PPARy is a protein that regulates the body's production of fat cells. However, obesity can modify how PPARy works, leading to decreased insulin sensitivity and the development of metabolic syndrome. (Metabolic syndrome is the cluster of factors, including insulin resistance, overweight, high blood pressure, and abnormal blood sugar levels, that is a precursor to type 2 diabetes.)
But now a joint team of researchers from The Scripps Research Institute in San Diego and the Dana-Farber Cancer Institute at Harvard University in Cambridge has found a way to control the adverse changes in PPARy brought on by obesity.
One of those changes is phosphorylation, when an enzyme called cdk5 kinase adds a phosphate group to PPARy. That addition causes PPARy to alter the expression of several genes, including one that regulates production of adiponectin, a protein essential to insulin sensitivity.

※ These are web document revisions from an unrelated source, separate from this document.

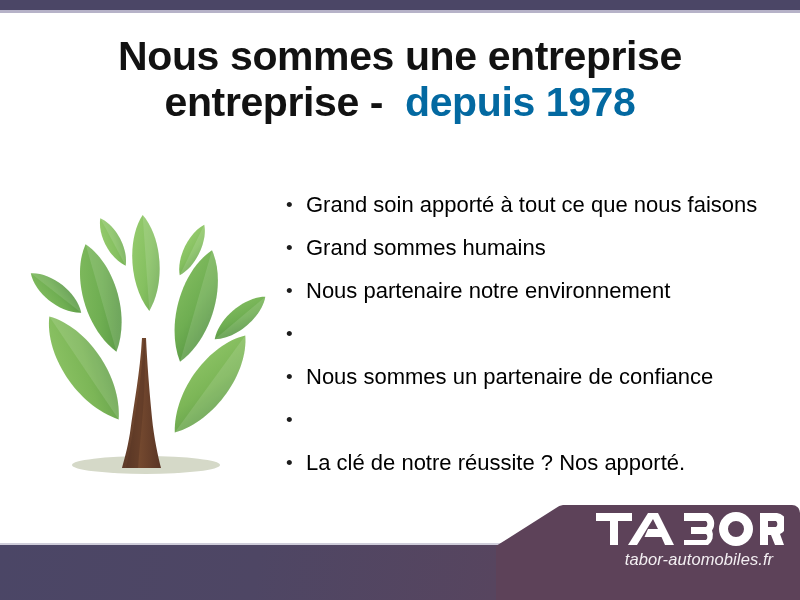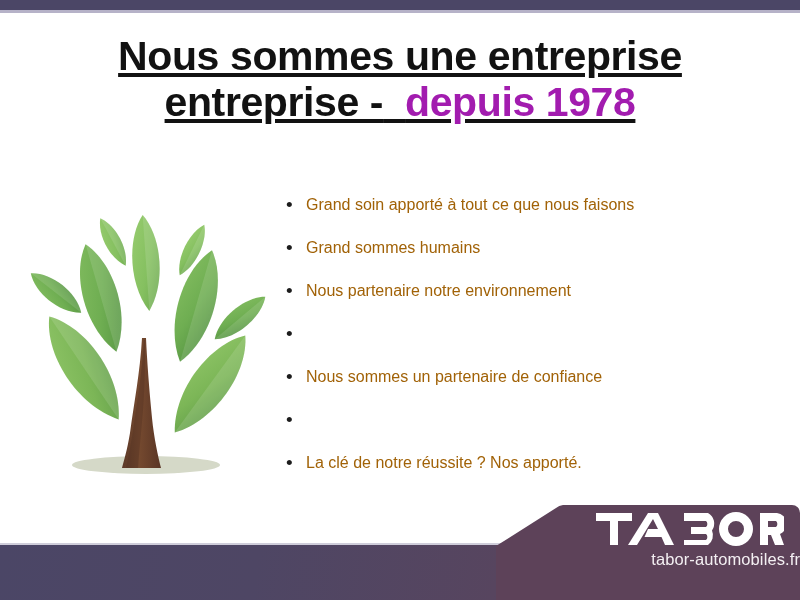--- a/index.html
+++ b/index.html
@@ -60,24 +60,23 @@
     width: 720px;
     text-align: center;
     line-height: 1.12;
   }
   .title-line {
     font-size: 41px;
     font-weight: bold;
     color: #121212;
     letter-spacing: -0.4px;
     white-space: nowrap;
-    text-decoration: underline;
   }
   .title-accent {
-    color: #a21caf;
+    color: #0369a1;
     margin-top: 35px;
   }
 
   
   .bullets {
     position: absolute;
     left: 286px;
     top: 192px;
     width: 480px;
   }
@@ -88,23 +87,23 @@
   }
   .bullet-dot {
     width: 20px;
     flex: 0 0 20px;
     font-size: 19px;
     line-height: 26px;
     color: #1c1c1c;
     text-align: left;
   }
   .bullet-text {
-    font-size: 16px;
+    font-size: 22px;
     line-height: 26px;
-    color: #a16207;
+    color: #000000;
     white-space: nowrap;
   }
 
   
   .tree {
     position: absolute;
     left: 18px;
     top: 188px;
     width: 256px;
     height: 300px;
@@ -118,21 +117,22 @@
     width: 304px;
     height: 97px;
   }
   .logo-badge svg { display: block; }
 
   .logo-text-wrap {
     position: absolute;
     left: 596px;
     top: 510px;
     width: 204px;
-    text-align: right;
+    text-align: center;
+    font-style: italic;
   }
   .logo-wordmark {
     display: block;
     width: 188px;
     height: 38px;
   }
   .logo-tagline {
     display: block;
     margin-top: 2px;
     margin-left: 2px;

The challenge for the scientists was to find a way to change PPARy back to its normal state without inducing it to overproduce fat cells. They knew from a previous study that an agonist, a compound that makes cells respond in certain ways, interacted with the region of PPARy known to regulate fat generation. The agonist in that case was a full agonist, meaning that it was able to easily combine with a receptor in that region of PPARy and activate it to do a certain thing-in this case, not generate fat cells.
The researchers wondered if partial agonists-chemical agents that have only partial effects on certain cell receptors-could be used to counteract the insulin-suppressing effects of phosphorylation on PPARy without the side effect of ramping up fat cell production.
They found that while partial agonists did not interact with the PPARy receptor that governs fat cell production, one, called MRL24, worked extremely well in the exact region of PPARy where phosphorylation takes place. By altering and diminishing that region's receptiveness to phosphorylation, MRL24 allowed PPARy to increase the production of adiponectin.
Those findings, which open the door to learning how to fully manipulate PPARy, could lead to drugs that reduce the risk of developing type 2 diabetes and cardiovascular problems. If PPARy can be prevented in obese people from losing its ability to direct the production of adiponectin, it could become a significant therapy in treating the effects of extreme overweight.